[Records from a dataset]
....

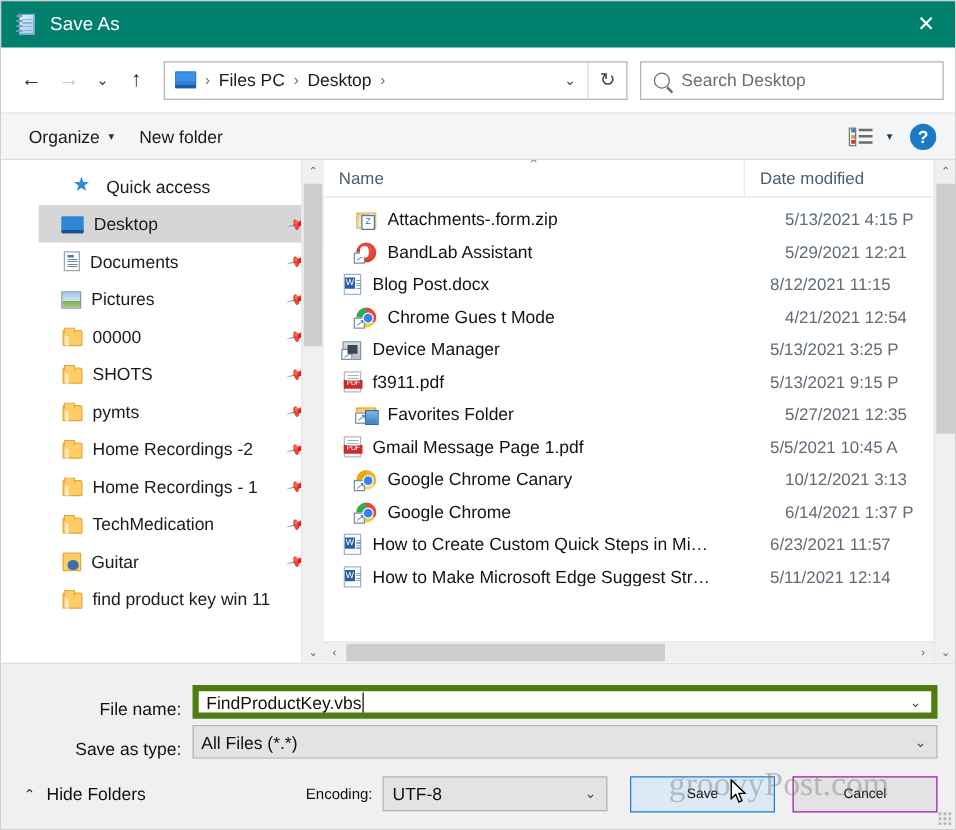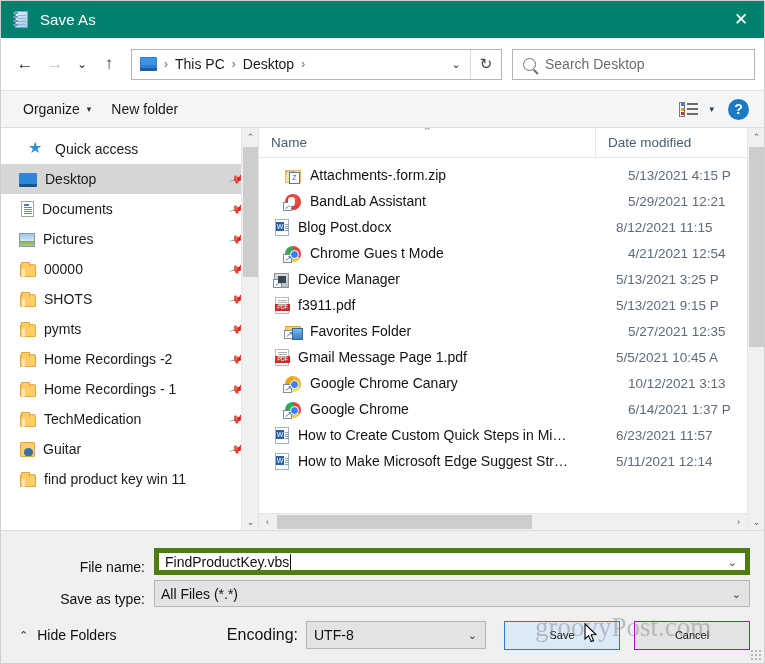"This PC" span.crumb-text { text: This -> Files }
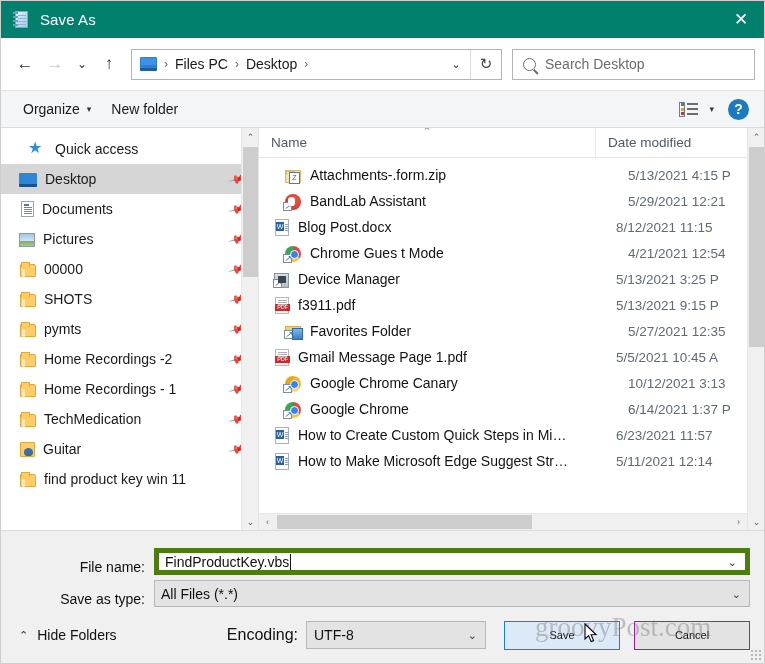"Quick access" .navpane-list { padding-left: none -> 30px }
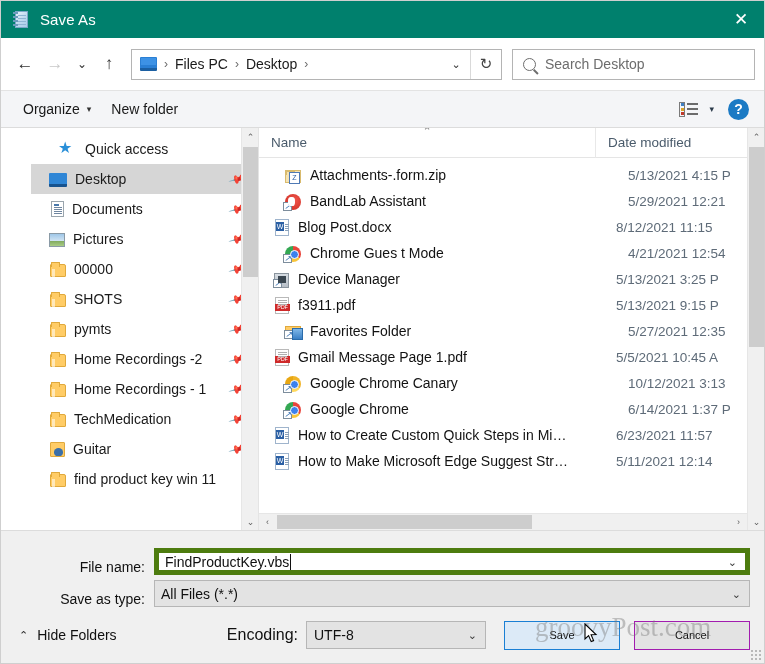"Encoding:" .enc-label { font-size: 16px -> 12px }
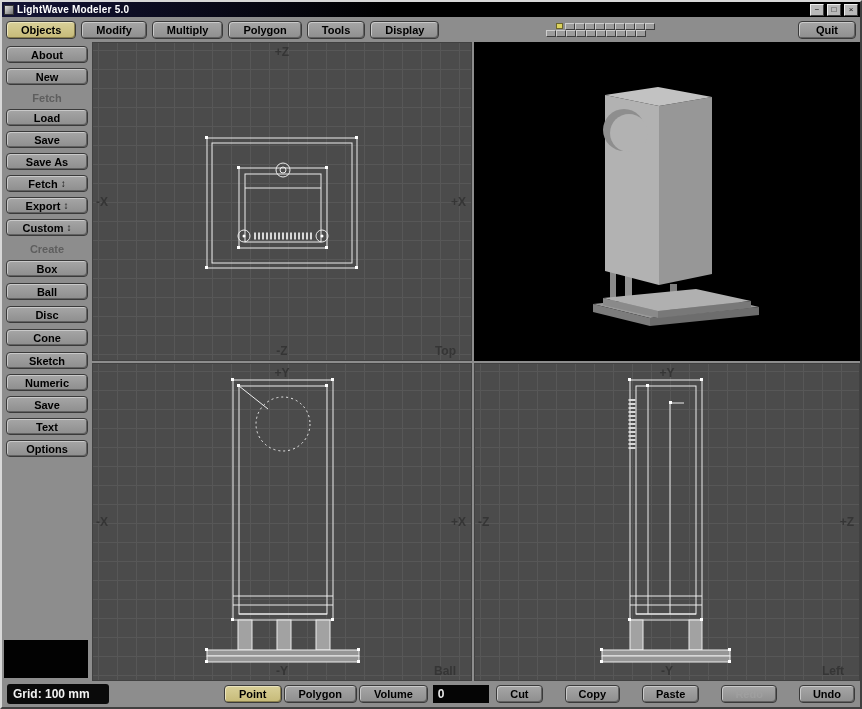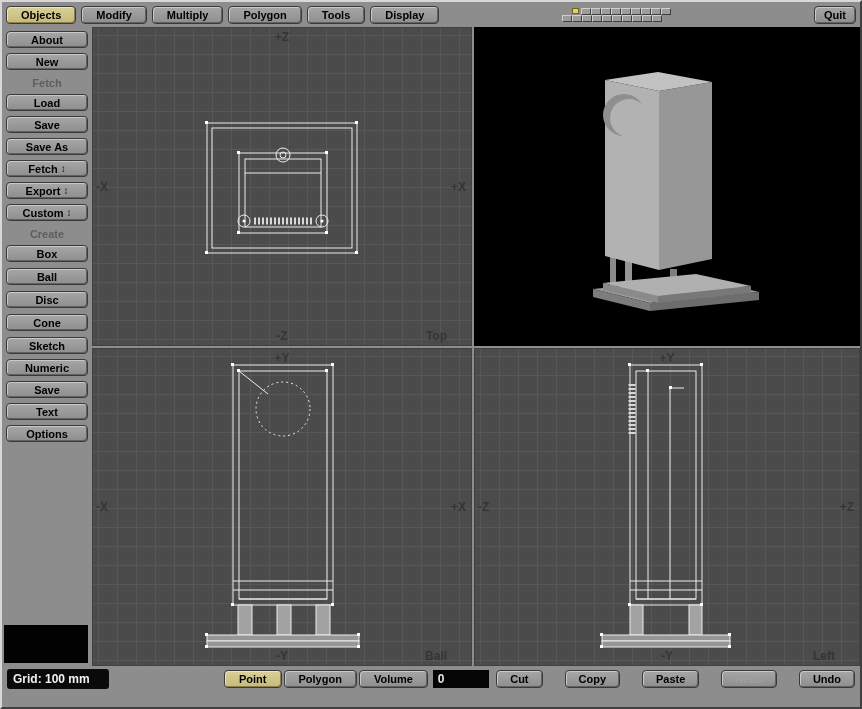"LightWave Modeler 5.0" div.titlebar { html: none -> <div> <div></div> <div>LightWave Modeler 5.0</div> <div>−</div> <div>□</div> <div>×</div> </div> }
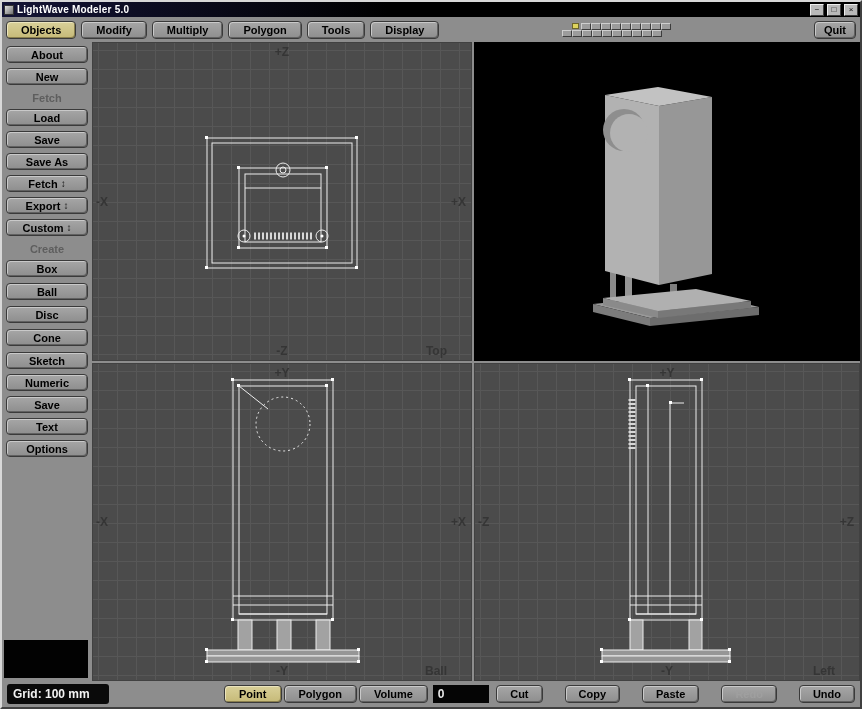"Quit" .quit { padding: 0 9px -> 0 17px }
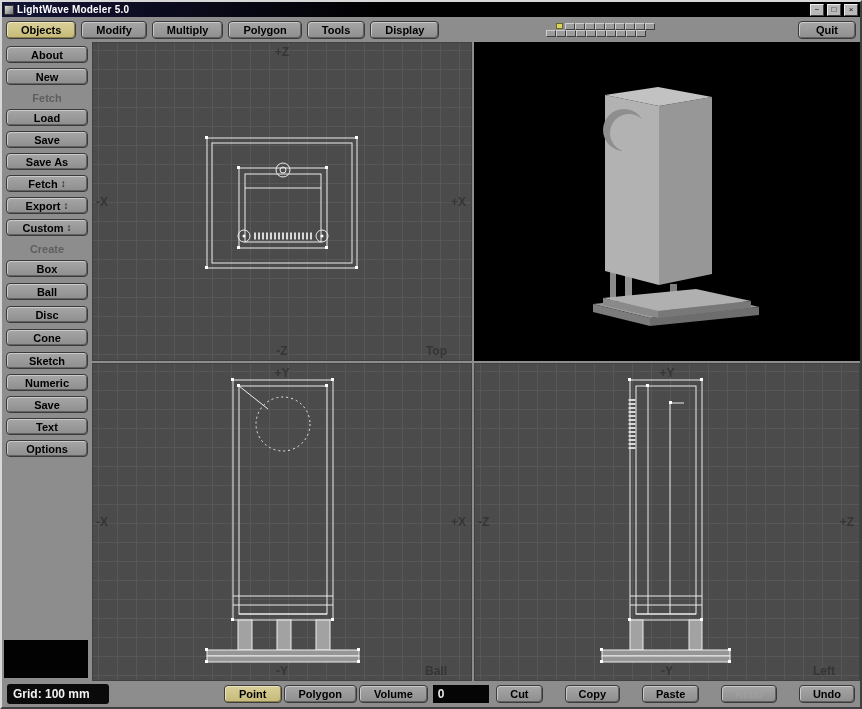"Top" .vp-name { right: 25px -> 16px }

....

§ **Exercise**
Only the lines from the top of the data through the line with "font-size: 16px ->" should be quoted, exactly and with both ends kept; skip the pictures.

§ **Task solution**
"This PC" span.crumb-text { text: This -> Files }
"Quick access" .navpane-list { padding-left: none -> 30px }
"Encoding:" .enc-label { font-size: 16px -> 12px }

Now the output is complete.